You viewer on the other hand does not load the scene anywhere near to the same quality as the sandbox.
The whites are all grey , metal reflections are black and the underside of the model is underlit. i presume its mostly the environment but sheez this is a horrible out of the gate rendering.
So thinking that the viewer is meant to be the ease of entry to babylon usage , i mean this is a perfect example, where a client got someone to use it to embed a model on a word press site, its sad you dont provide the same out of the box visual fidelity as the sandbox?
Anyway , since this is the situation , i need to help them to make it look something like the sandbox but using the viewer and i dug through all the documentation and there is little to no information as to how to achieve this.
I need to have the same visuals as the sandbox with as little fuss as possible.
If this turns out to require some arcane solution with all sorts of template injections or whatever and it then seems better I do it via setting up a custom scene , then really, what is the point of the viewer?
The point of the viewer is to provide an easy to use and configurable solution.

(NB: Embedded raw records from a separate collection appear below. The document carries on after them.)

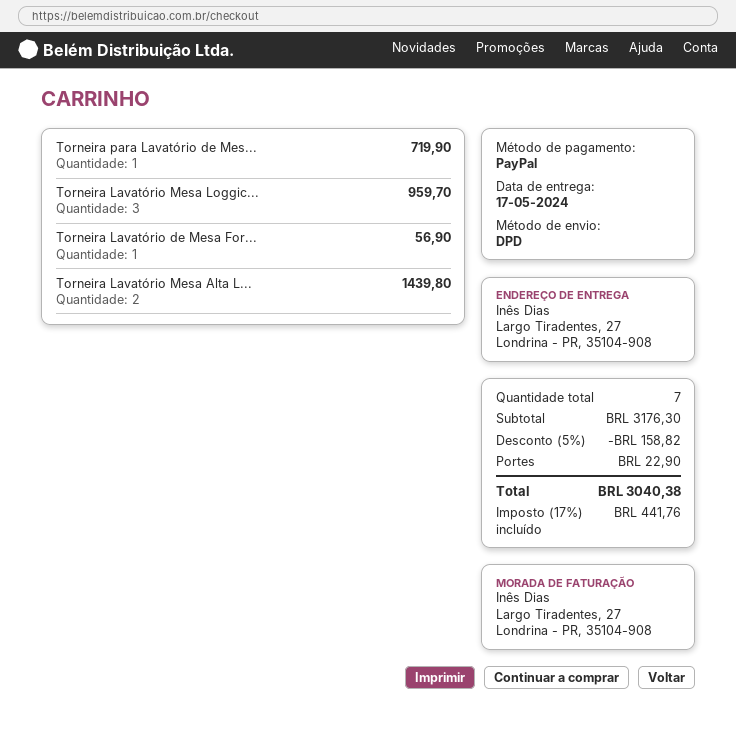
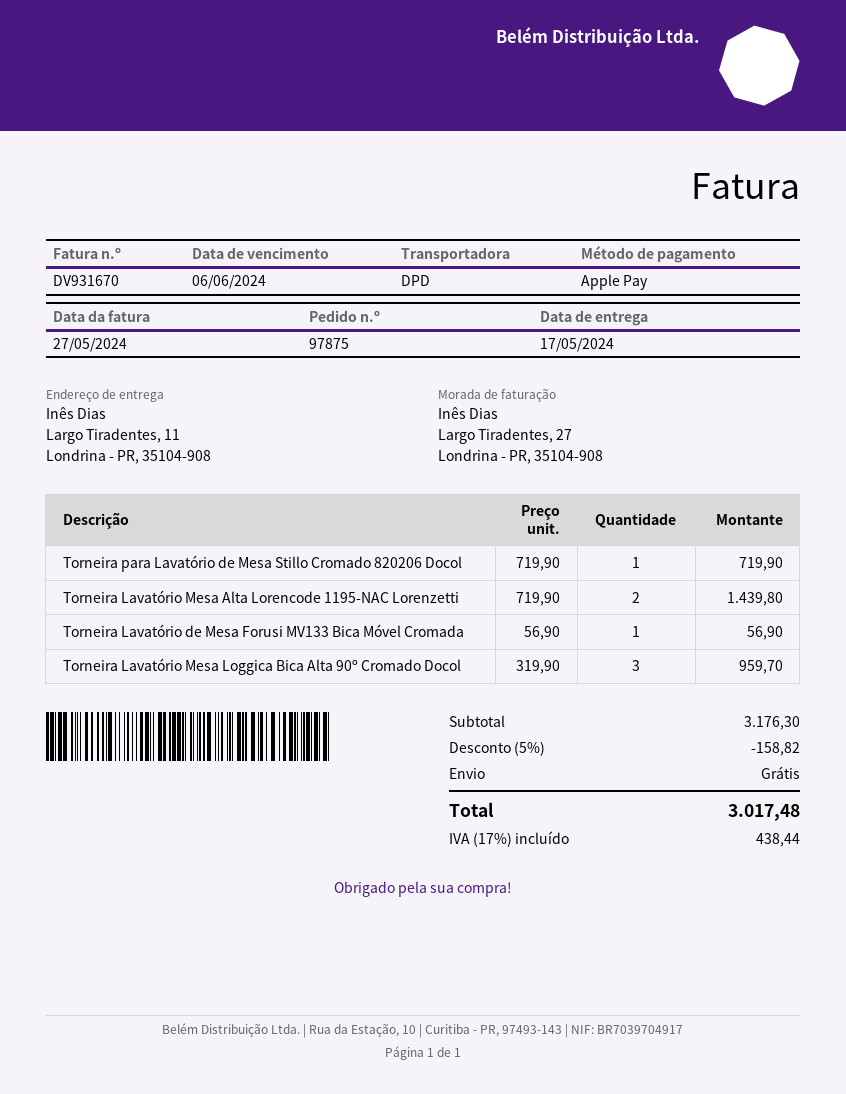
payment method: PayPal -> Apple Pay
ship to: Largo Tiradentes, 27, Londrina - PR, 35104-908 -> Largo Tiradentes, 11, Londrina - PR, 35104-908
shipping: 22.90 -> 0.00
tax: 17% = 441.76 -> 17% = 438.44
total: 3040.38 -> 3017.48

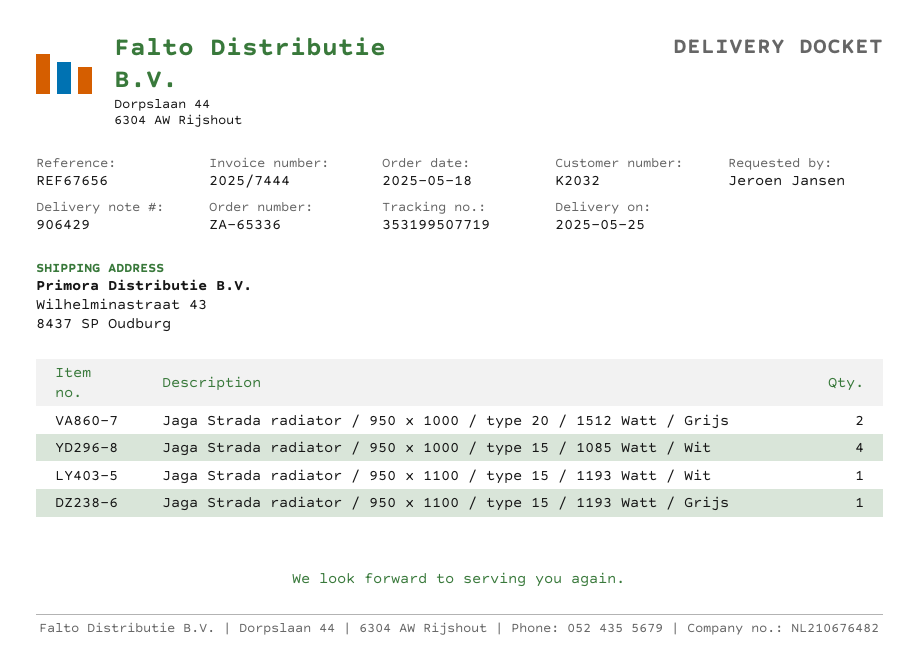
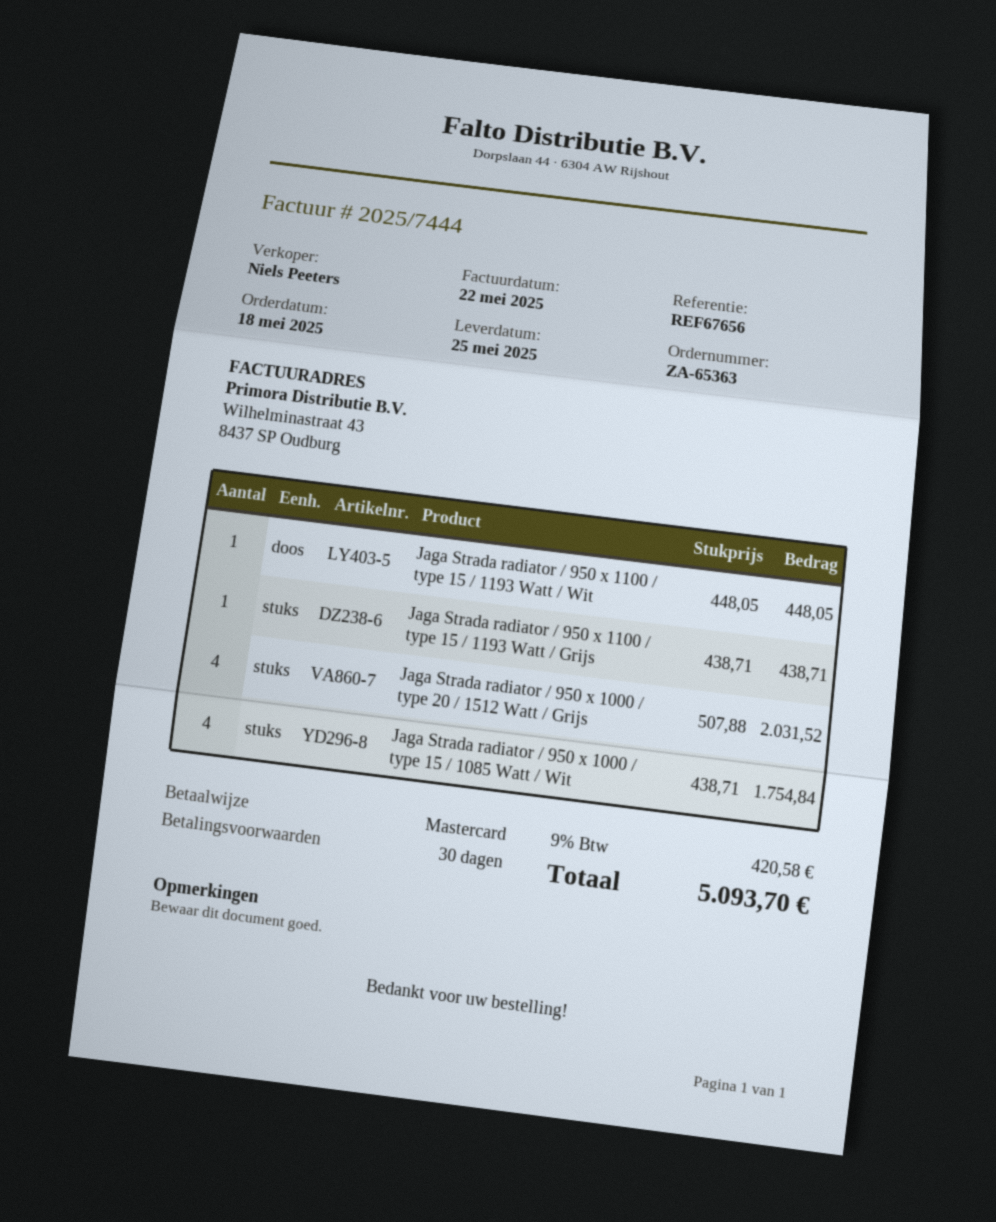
order number: ZA-65336 -> ZA-65363
Jaga Strada radiator / 950 x 1000 / type 20 / 1512 Watt / Grijs: 2 -> 4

Not everyone has the same idea of what should be an “out-of-gate” rendering, so of course there will be people satisfied and unsatisfied by the defaults. Again, that’s why it’s configurable: Modify the Babylon.js Viewer | Babylon.js Documentation (babylonjs.com)
I fully understand easy to use and agree that is its purpose , which is why i question why it does not look good out the gate. You cant use the argument you presented about varying opinions on what that means because I pointed to your very own sandbox as the example of a good out of the gate experience.
If you provide a sandbox which looks great without configuration , why not a viewer that follows the same logic?
So who is the intended audience or user?
its great you can configure it, but that should not be an excuse for not providing a better default rendering. Did you look at the screenshots? having metal render as black will be the preference of - Nobody. Lets be realistic here.
This should not even be a debatable thing , it should be obvious.
best foot forward at all times.
ease of use above configuration , so have the viewer use IBL by default … and if some user ( and I honestly cant think of any ) wants it to look worse then let them configure it and turn it off.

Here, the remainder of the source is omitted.